### [The data]
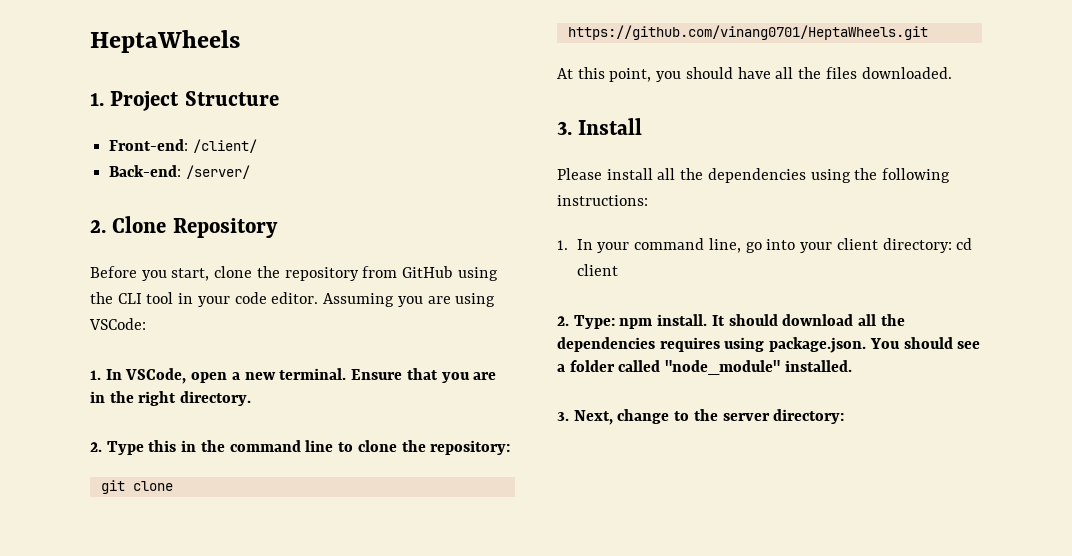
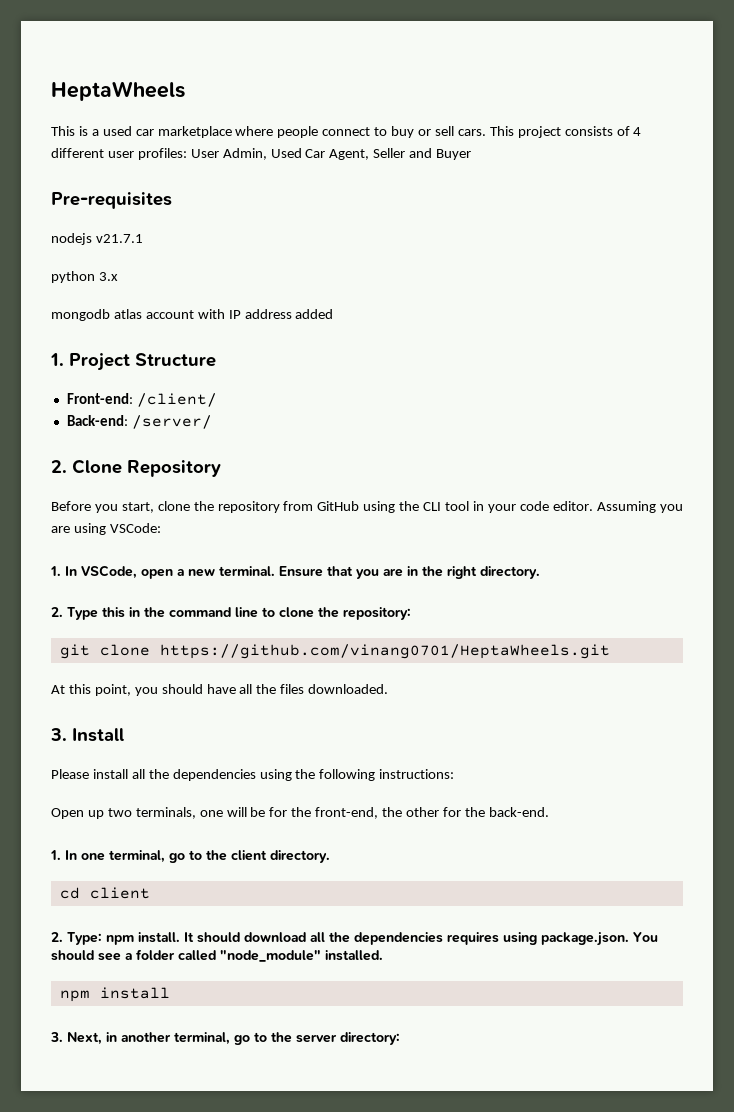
+ This is a used car marketplace where people connect to buy or sell cars. This project consists of 4 different user profiles: User Admin, Used Car Agent, Seller and Buyer
+ Pre-requisites
+ nodejs v21.7.1
+ python 3.x
+ mongodb atlas account with IP address added
- 1. In your command line, go into your client directory: cd client
+ Open up two terminals, one will be for the front-end, the other for the back-end.
+ 1. In one terminal, go to the client directory.
+ cd client
+ npm install
- 3. Next, change to the server directory:
+ 3. Next, in another terminal, go to the server directory:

### [Exercise]
The word to find is "Next". Copy every line of the records that holds it.

### [Exercise answer]
- 3. Next, change to the server directory:
+ 3. Next, in another terminal, go to the server directory:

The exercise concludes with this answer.